Some time ago, I started following Jordan Mechner (creator of the original Prince of Persia games) in Twitter. I think that’s how I found out about his amazing book, Replay, which I already made an unboxing video about some time ago.
Well, some weeks ago he decided to organize a speedrunning contest powered by TwinGalaxies, to promote this same book; the top 3 spots competed for a signed version of the book, while the top 20 would get steam keys for the amazing “The Making of Karateka”, which I will be covering soon.

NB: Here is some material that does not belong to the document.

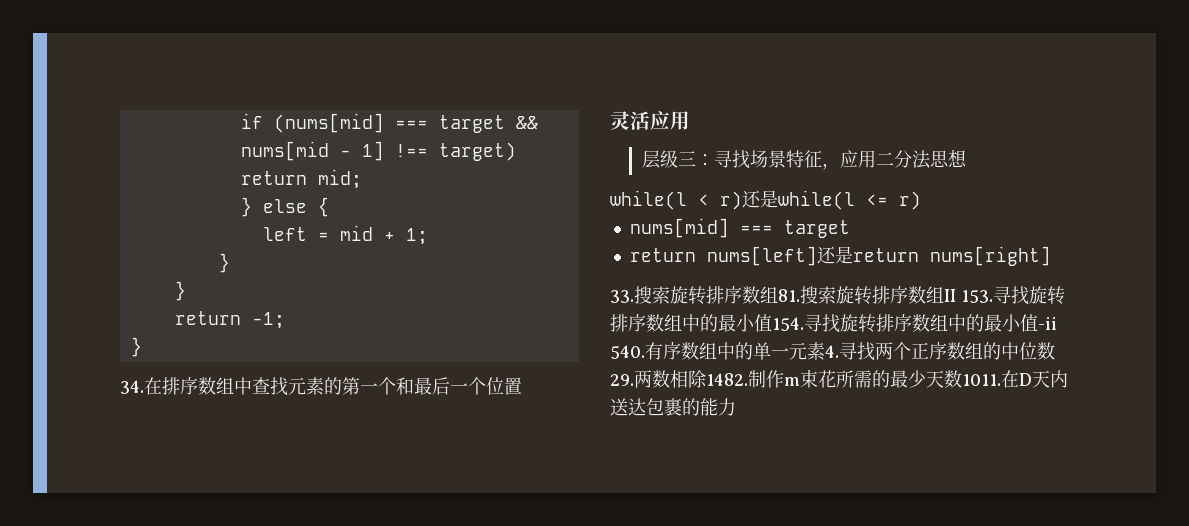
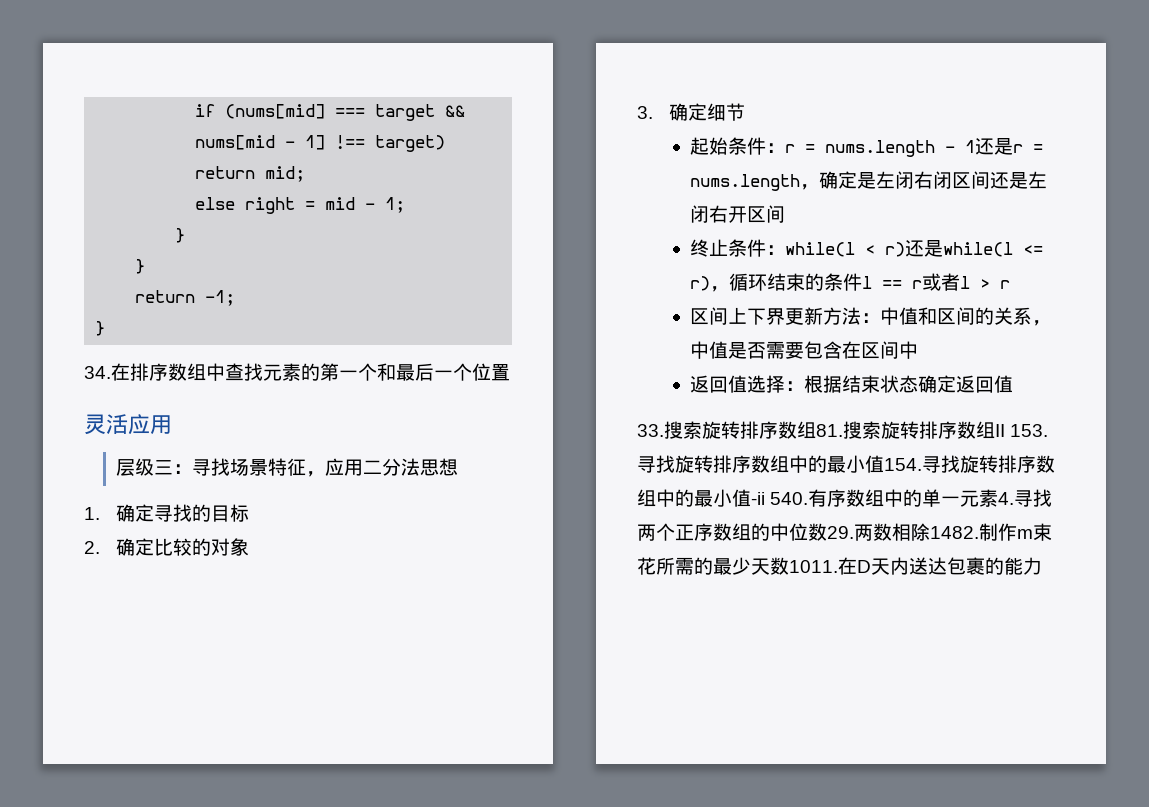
[240,197,329,217] [262,227,307,241] } else { // left -> [195,197,296,214] else right
[383,232,395,241] + -> [365,203,376,210] -
(967, 158) none -> [84,504,250,522] [84,538,250,556] [637,103,746,121] [689,137,1043,157] [689,171,1047,191] [689,205,785,223] [689,239,785,257] 1.确定寻找的目标 // 2.确定比较的对象 // 3.确定细节 // 起始条件：r = nums.length - 1还是r = nums.length，确定是左闭右闭区间还是左闭右开区间 // 终止条件：
[629,218,850,238] [629,246,1051,266] // nums[mid] === target // return nums[left]还是return nums[right] -> [709,273,1010,292] [689,307,1051,326] [689,341,918,359] [689,375,1013,393] ，循环结束的条件l == r或者l > r // 区间上下界更新方法：中值和区间的关系，中值是否需要包含在区间中 // 返回值选择：根据结束状态确定返回值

It had been over 20 years since I last played Prince of Persia, but I felt like I just couldn’t ignore this challenge coming from the creator of the game himself. So I jumped into it. My hope was that not too many people would hear about the challenge, especially not many hardcore speed-runners, so if I managed to just make a normal time… maaaaybe I could sneak into the top 20?
I started with princejs.com, an open source web-playable version of game. It’s actually a complete recreation of the DOS game made in JavaScript with phaser, reverse-engineered and with a lot of systems just replicated by hand (like combat!); the version that is deployed there is a fork of the original port.
It was one of the ways suggested in the challenge page to participate; however, as I would later find out, it’s far from being an accurate 1:1 port of the DOS version… many things work differently, movement and combat feel faster, and there are still many bugs here and there. Don’t get me wrong, it’s still a COOL project, great for someone who would want to experience the game quickly (and it even supports loading fan-made levels!), but the more I got into it the more I wondered why it was allowed as an option to compete. I even managed to complete a run in princejs.com, but I didn’t get a score!
(In any case, nobody used princejs.com in the end; the contest page was later updated saying you could use it but you’d have to track your time manually? Afterwards I felt curious if I could get a better time that way (you can also skip the time between levels!) but after some attempts it just didn’t work with combat being so different (and seemingly skipping battles being harder)).
So, I jumped back into the original DOS version of game, and even got to install LiveSplit, a tool used to keep track of your time, split by stages. It was very useful to know when a run was ruined already, and to overall keep track of my progress.
Anyways, it was some weeks of getting a bit better at it, and obsessing a little bit too much about it. I went from failing around level 8, to failing on level 11, failing on level 12, scoring 8:06, scoring 6:27, scoring 23:17, scoring 30:48 and having a lot of many promising runs failing by some stupid mistake. In the background of all this efforts was my daughter, watching my nightly runs in this weird looking old game.
In the end, I managed to submit a run with a score of 35:17, which placed me at #11 in the leaderboard. It was less than perfect, especially in the first levels, but it was the best I could put together. I was also a bit depressed when I made this run, because the Colombia soccer team had just lost the final match vs. Argentina in Copa America.
It was a great time remembering this classic from childhood, a little surprise project heavily inspired by this experience is coming soon!